Excerpt
introduction
OLD TRADITIONS, NEW FLAVOURS
When the six-part Perfect Pickle Programme TV series was first transmitted in 1988, we confidently predicted that 'pickles had a future'. What has happened since then has been little short of a revolution. Supermarket shelves are crammed with pickles old and new, as well as salsas, vinegars, pastes and chutneys of every description; these spiced-up specialities are all the rage and have become the in-vogue accompaniments of the moment. It's easy to understand their attraction: they are seductive, assertive and potent, but also subtle; sometimes they assault and devastate the palate, sometimes they tease with their piquancy. Cooks at home know that they can add a buzz to quite ordinary food, and any restaurant chef worth his or her salt also knows that they need to have these up-front flavours in their repertoire.
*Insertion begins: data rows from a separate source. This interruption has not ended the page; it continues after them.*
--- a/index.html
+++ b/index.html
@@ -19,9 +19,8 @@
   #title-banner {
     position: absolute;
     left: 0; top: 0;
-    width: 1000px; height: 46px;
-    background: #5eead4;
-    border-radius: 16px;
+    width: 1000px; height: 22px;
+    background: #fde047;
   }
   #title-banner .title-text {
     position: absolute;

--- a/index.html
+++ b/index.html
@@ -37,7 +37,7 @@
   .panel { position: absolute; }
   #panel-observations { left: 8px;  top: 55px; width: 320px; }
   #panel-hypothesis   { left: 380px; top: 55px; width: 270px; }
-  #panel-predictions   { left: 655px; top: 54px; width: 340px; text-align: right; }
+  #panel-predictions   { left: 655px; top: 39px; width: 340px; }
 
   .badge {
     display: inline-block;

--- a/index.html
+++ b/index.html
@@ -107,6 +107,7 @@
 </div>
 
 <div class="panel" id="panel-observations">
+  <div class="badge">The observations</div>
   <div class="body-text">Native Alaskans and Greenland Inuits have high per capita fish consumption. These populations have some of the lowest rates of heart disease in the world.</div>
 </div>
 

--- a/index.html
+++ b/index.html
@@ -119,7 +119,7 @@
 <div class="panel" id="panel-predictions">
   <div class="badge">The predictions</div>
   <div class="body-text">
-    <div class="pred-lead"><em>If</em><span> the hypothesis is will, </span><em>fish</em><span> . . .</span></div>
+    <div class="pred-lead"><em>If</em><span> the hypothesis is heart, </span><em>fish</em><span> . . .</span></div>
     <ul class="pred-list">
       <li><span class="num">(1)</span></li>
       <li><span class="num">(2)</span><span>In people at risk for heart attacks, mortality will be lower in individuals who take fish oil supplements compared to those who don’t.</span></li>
Fresh produce has always been at the heart of good pickling, and homegrown is best of all. Increasing numbers of clued-up allotment holders are subscribing to the notion of 'plant it, pick it and pickle it', precisely because it makes economic as well as culinary sense. Farmers' markets, which are spreading their tentacles far and wide, are also a fruitful and profitable prospect for small-scale pickle and chutney makers, who are able to sell their wares without having to negotiate needless 'food miles'. And we mustn't forget those staunch and valiant members of the National Federation of Women's Institutes, who continue to fly the flag for all things honest and homemade. Hopeful signs, indeed.
In restaurant kitchens, Britain's hot young chefs are attracted to pickles and other vigorous condiments because they are big on taste and vibrancy and can add a new dimension to their gastronomic adventures. Fifteen years ago they were thinking about mousselines and cream sauces; these days their minds and energy are on other things. Take a look at virtually any serious restaurant menu these days and the chances are that it will be peppered with pickles and preserves for the twenty-first century: consider pickled shallots to go with home-smoked duck, marinated beetroot and walnut salad, or escabeche of mackerel accompanied by rhubarb chutney, or tuna spring rolls jazzed up with pickled ginger and coriander salsa.
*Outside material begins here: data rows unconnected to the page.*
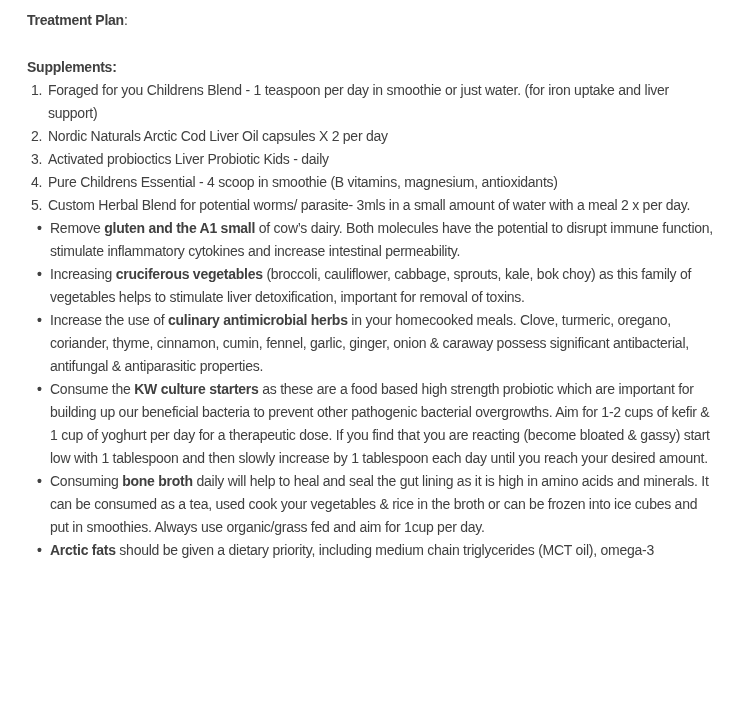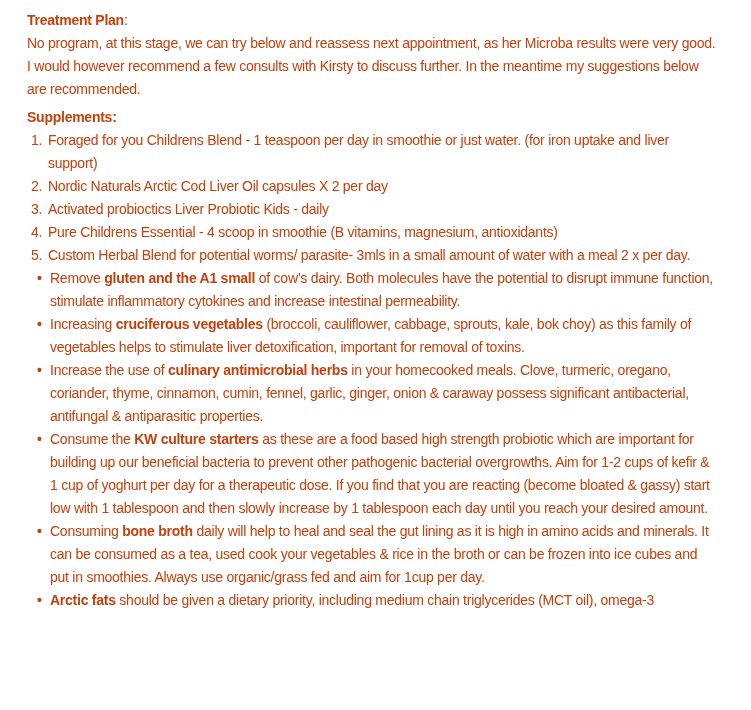--- a/index.html
+++ b/index.html
@@ -13,7 +13,7 @@
     font-size: 14px;
     line-height: 23px;
     letter-spacing: -0.25px;
-    color: #c2410c;
+    color: #404040;
     background: #ffffff;
   }
   p { margin: 0; }

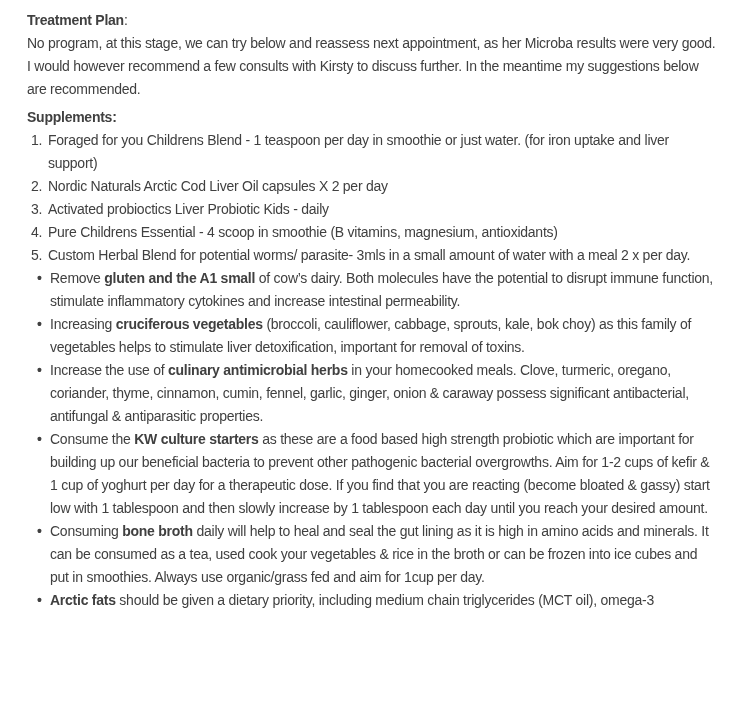--- a/index.html
+++ b/index.html
@@ -34,7 +34,6 @@
 
   <p class="heading"><span class="heading-bold">Treatment Plan</span><span>:</span></p>
 
-  <p>No program, at this stage, we can try below and reassess next appointment, as her Microba results were very good. I would however recommend a few consults with Kirsty to discuss further. In the meantime my suggestions below are recommended.</p>
 
   <p class="section-heading">Supplements:</p>
 

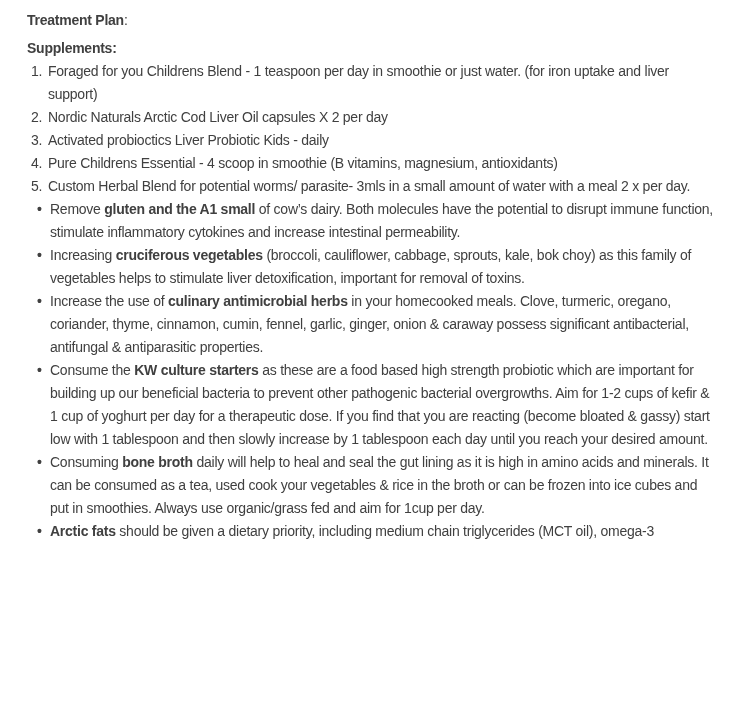--- a/index.html
+++ b/index.html
@@ -18,7 +18,7 @@
   }
   p { margin: 0; }
   .b, .heading-bold { font-weight: 700; }
-  .section-heading { margin-top: 5px; font-weight: 700; }
+  .section-heading { margin-top: 24px; font-weight: 700; }
   ol, ul { margin: 0; padding: 0; list-style: none; }
   li { display: flex; align-items: flex-start; }
   .num-list li { padding-left: 4px; }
Peasant cooking and 'cuisine de terroir' are on everyone's lips: you need look no further than the Italian culinary renaissance or the gastro-pub phenomenon to see evidence of old traditions and new flavours. Pickles are part and parcel of that tradition – although the talk is now all about invention and new ways of working magic with centuries-old homespun enterprise. Add to that the wild and wacky crossover ideas generated by the trendy 'fusion' boom, the explosion of interest in Indian vegetarian food and the current emphasis on all things regional and seasonal and it's easy to see why pickles are back on the plate with a vengeance.
But it isn't simply fashion: the number of city restaurants and country pubs now offering home-pickled red cabbage, pickled walnuts and piccalilli (which can be served with anything from deep-fried goats' cheese or ham hock terrine to seared scallops) is astonishing. Cooks and chefs have also discovered a new passion for domestic industry (what the nineteenth-century radical William Cobbett dubbed 'cottage economy'): in the early days it was enough to bake your own bread, now full-scale home production is what counts. The world really is our larder and pickles are back where they belong – on the front row.
Twenty years ago our rallying call went out loud and clear. Today the message is still the same: get pickling!